The place was Jax’s parents’ house, although “house” wasn’t a good enough word to describe it. I knew all about rich people’s fancy places, too. See “Hemi Te Mana’s sister-in-law,” above. Hemi and Hope had moved from the condo he’d owned when they’d been married, because the enormous penthouse of the building on Central Park West wasn’t big enough for a family with all those kids. Now, they had two apartments, knocked together. Also on Central Park West, with a garden on the terrace where they grew their own vegetables and flowers. And the house on Waihi Beach, of course.
This thing, though, won the square-footage battle. And the “scenery” battle, since it overlooked the harbor, the city skyline across the water, and the wilder lands to the north, and featured winding paths through a whole lot of beachy landscaping. If you looked the other way, you got a sweeping view of the Otago Peninsula, the water dotted with tiny islands and edged by rugged hills, and were reminded of the little blue penguins and fur seals and albatross colony up there, and what you couldn’t see—lonely beaches stretching for kilometers, and the wild southern sea. Once their breeding season was over, the albatrosses would be riding the winds from here all the way to Antarctica, to Chile, even all the way around the world, before they came back to nest again.
I hadn’t been there, but I’d heard of all of it, and even I knew this was prime real estate. The house itself was absolutely modern, it blended into the landscape, it used wood and glass and curving lines in the most pleasing possible way, and it had absolutely zero view of any neighbors, since it was on about eight acres.

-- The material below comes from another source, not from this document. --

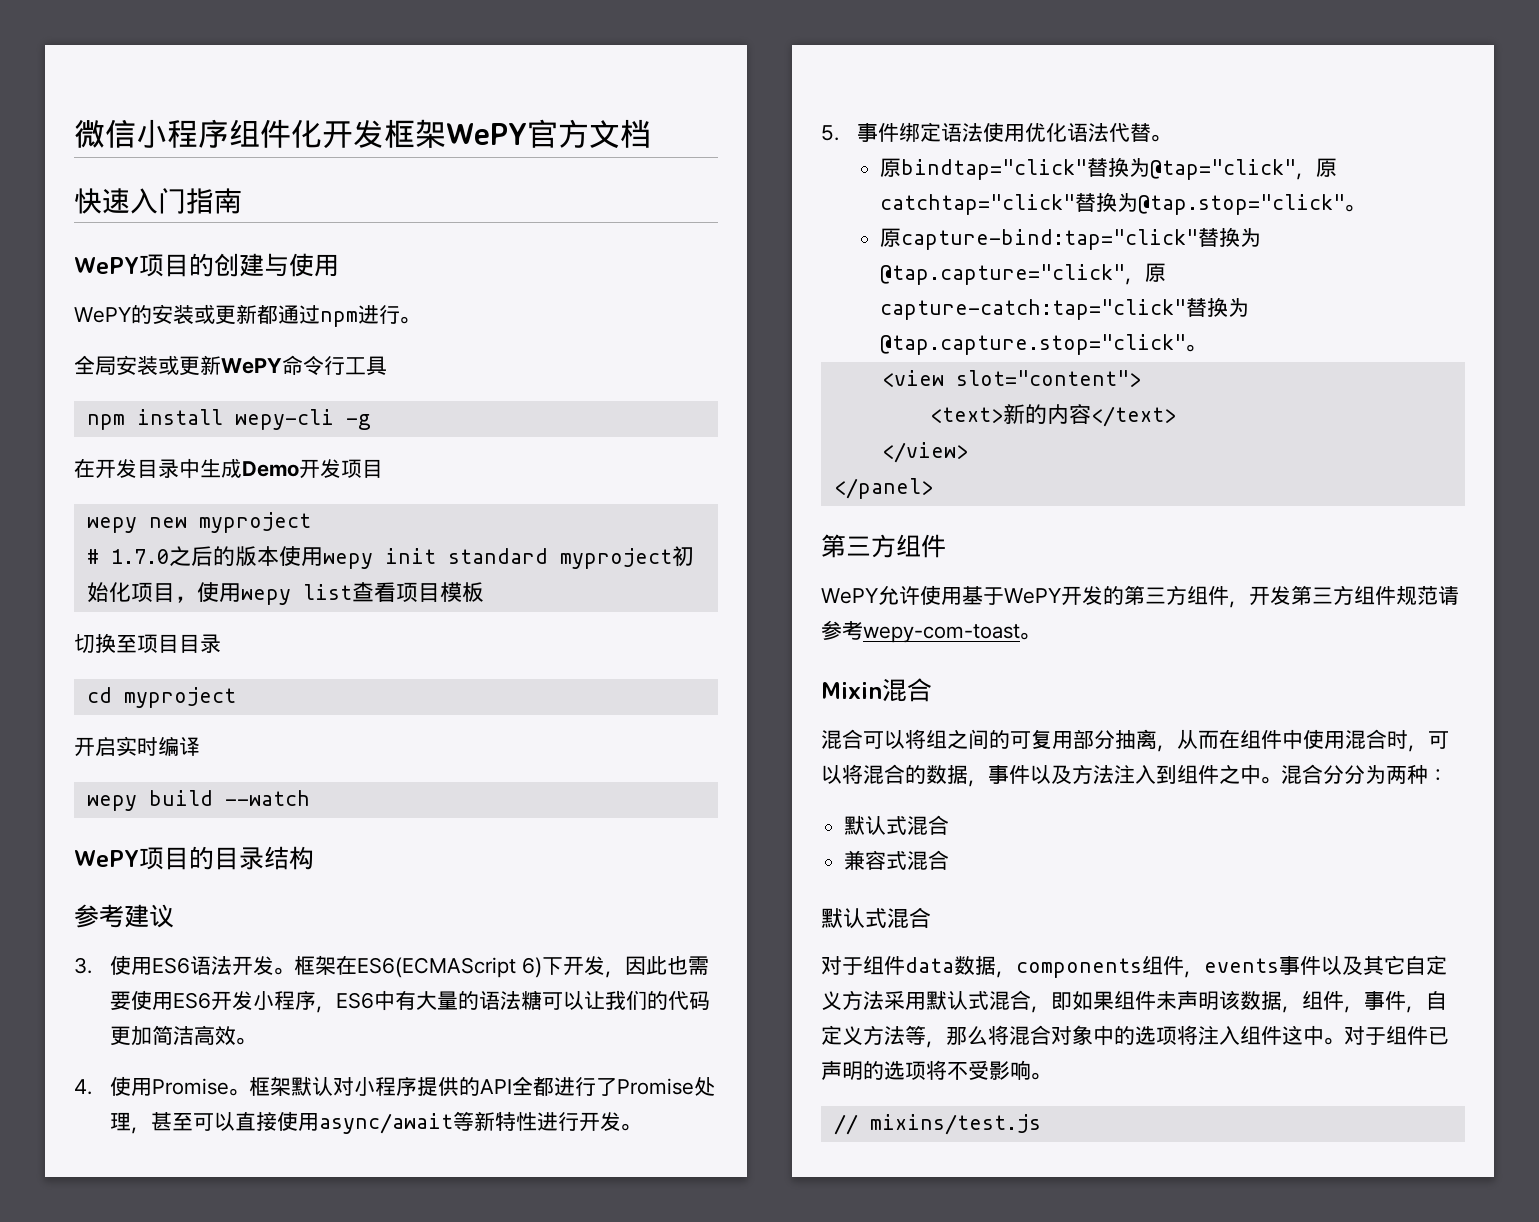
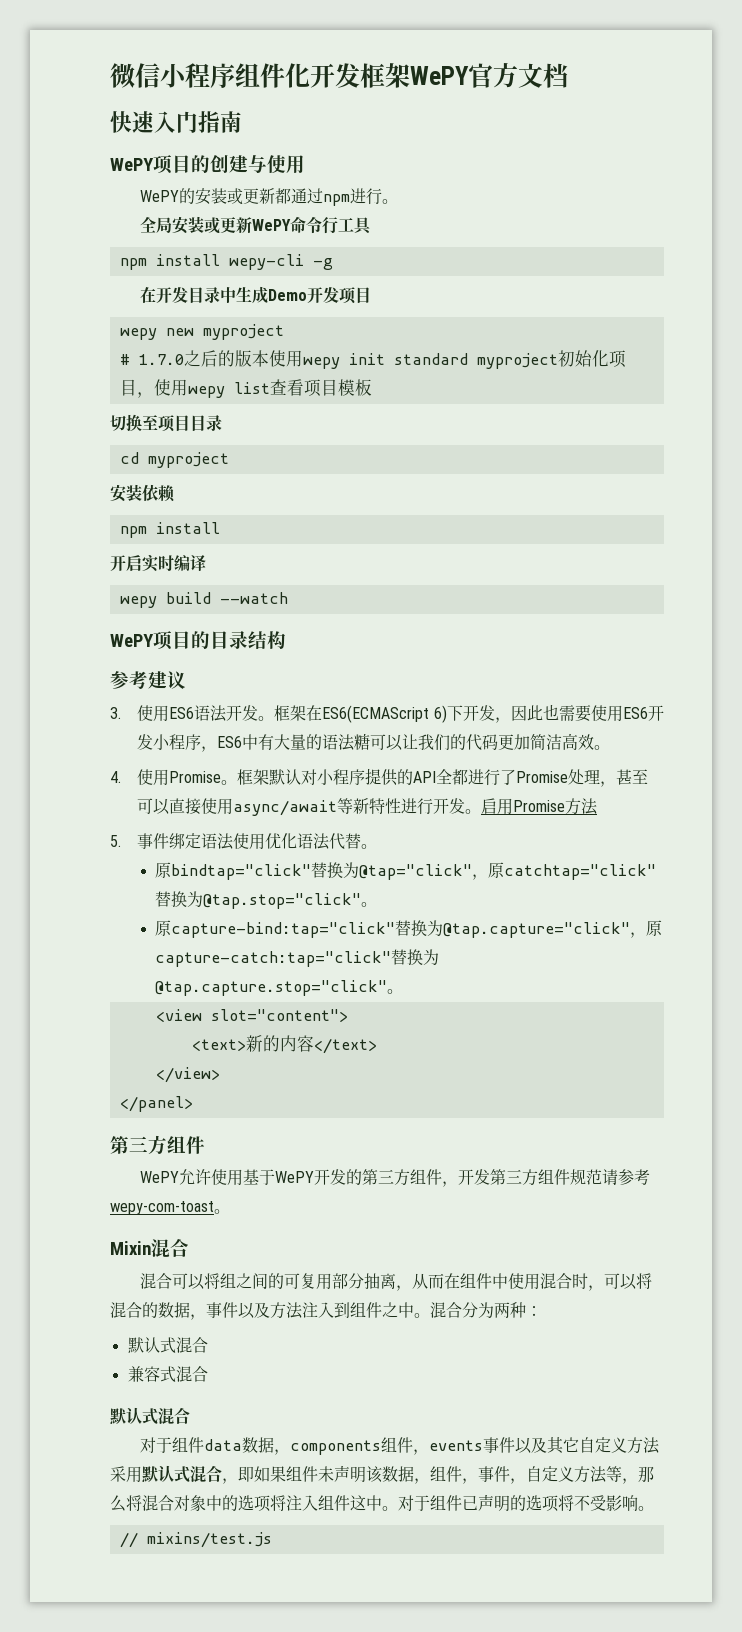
(236, 697) none -> [110,484,175,502] [119,522,220,538] // 安装依赖 // npm install
(642, 1127) none -> [481,798,599,815] 启用Promise方法
[1344,765,1365,784] 分 -> (478, 1310) none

That was one way to get privacy—you just bought everything around you. It also had a heated lap pool, a spa tub, a full guest house, a gym, and a media room. I knew that because Alistair had just reminded Jax of that fact, as in, “Why the hell would you be going all the way up to your place, where you can’t get physical therapy or massage or even a bag of bloody groceries, never mind being able to swim? Not like we don’t have room for you.”